The last ED I worked in, I had this one partner who was the same height, same hair color and looked similar enough that he and I would get confused at times. One day I was at my computer doing what doctors do, going click click click clickclickclickclickclick mousing in some data with eyes tethered by beams of light to a computer screen. He comes around the corner and goes, "Lol.
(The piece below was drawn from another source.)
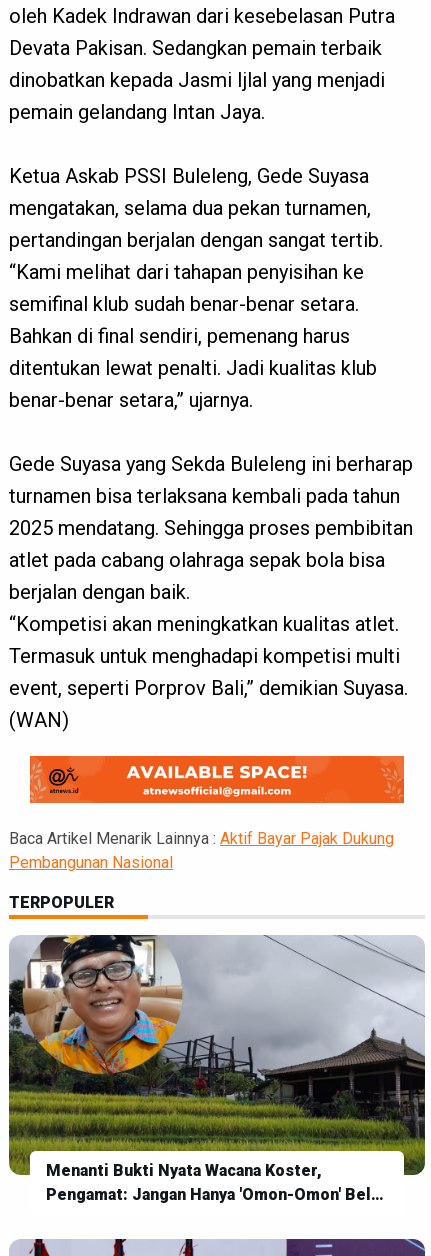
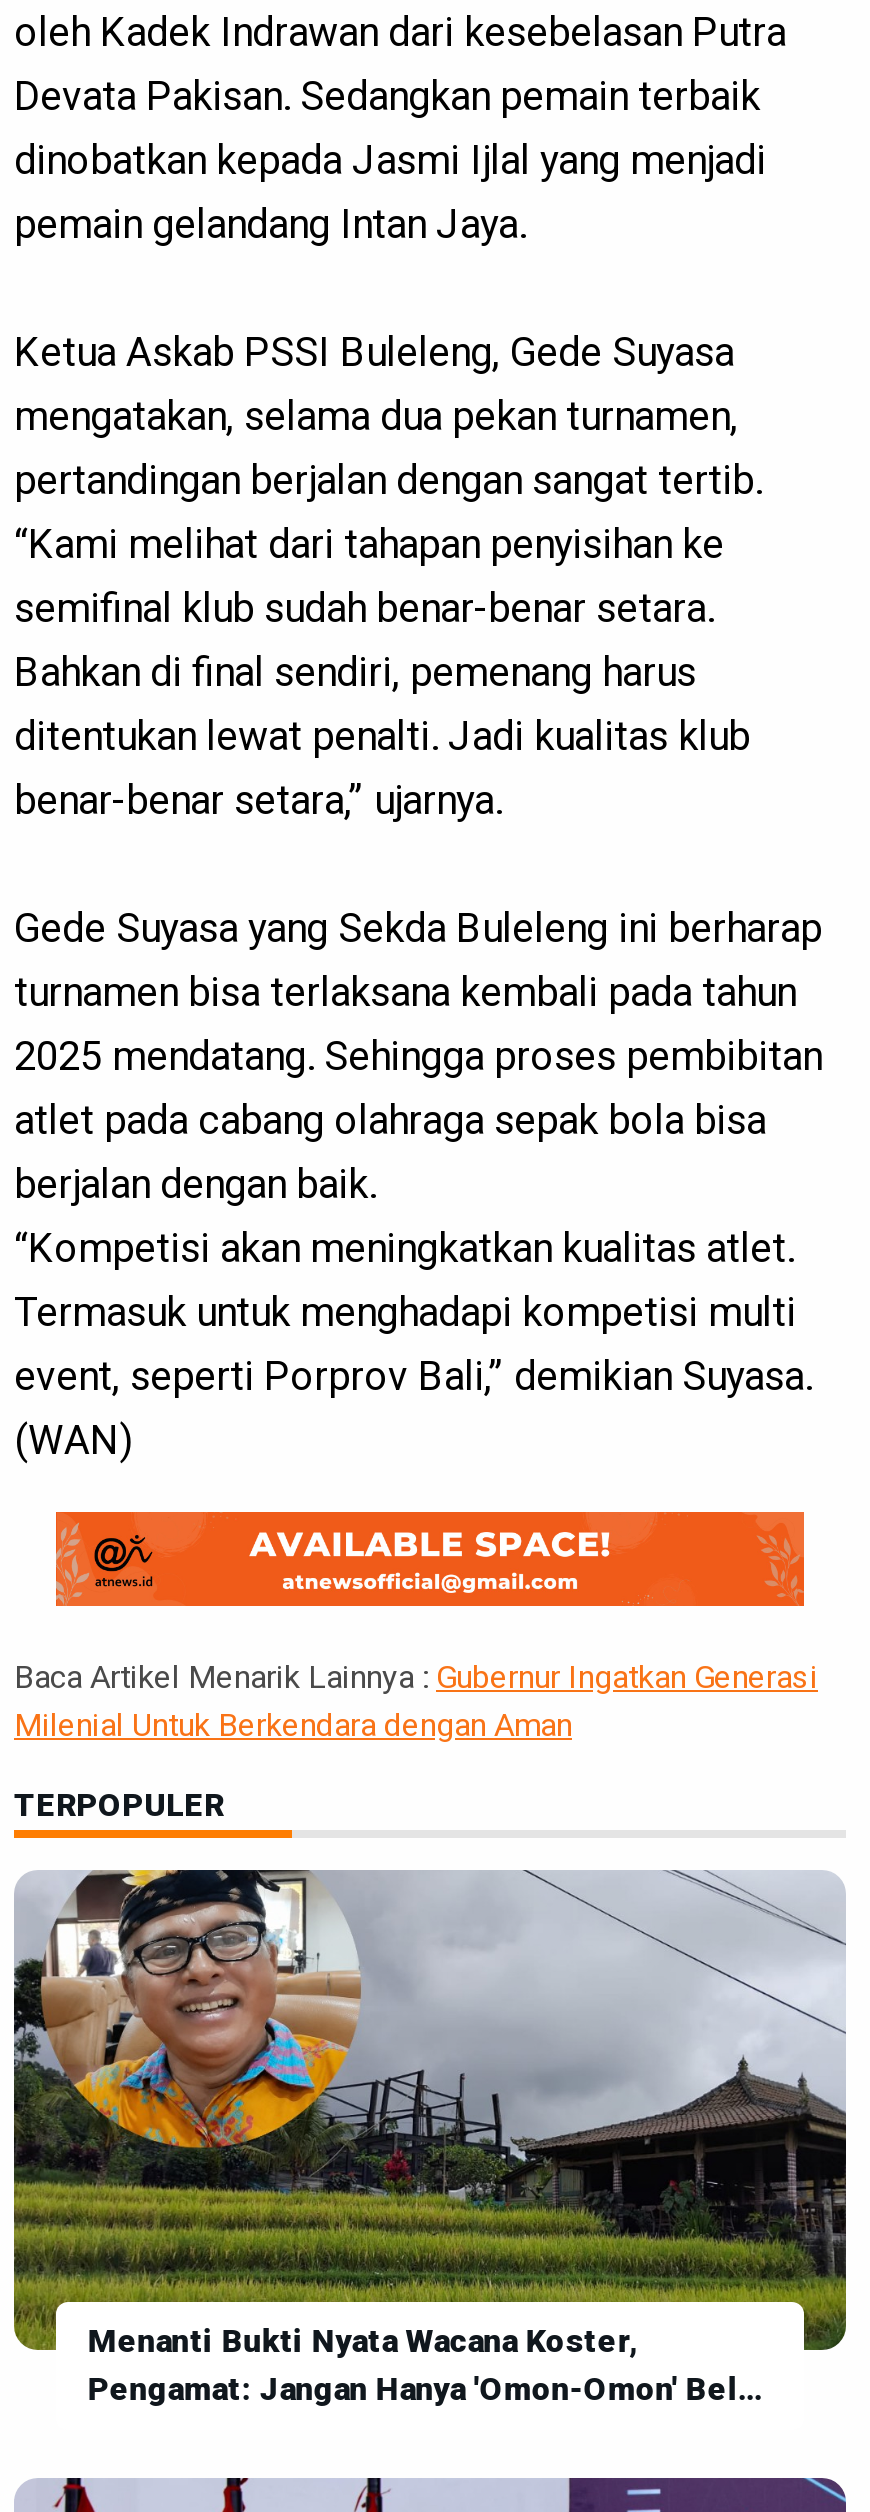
[9,829,394,872] Baca Artikel Menarik Lainnya : Aktif Bayar Pajak Dukung | Pembangunan Nasional -> [14,1658,818,1744] Baca Artikel Menarik Lainnya : Gubernur Ingatkan Generasi | Milenial Untuk Berkendara dengan Aman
I walked into this room to see this patient and she runs up, gives me a big hug and says, 'Thank you Dr. Birdstrike! You saved my life!'"

I was a little puzzled, "Wait. Your patient thanked you for me saving their life?"

"Yep. I looked her up, and you saw her a couple years ago. She was here for a bad drinking binge. She says you talked to her and after that she got clean. She says you saved her life. She thought I was you. Lol."

Apparently, the talk we had was the spark for her to go to AA and whatever I said, somehow stuck. And in such EM fashion, it touched her deeply enough to thank (someone other than) me for saving her life! Lol I never went in there to actually talk to her that day. But I remember to this day the message she sent, through my doppelganger.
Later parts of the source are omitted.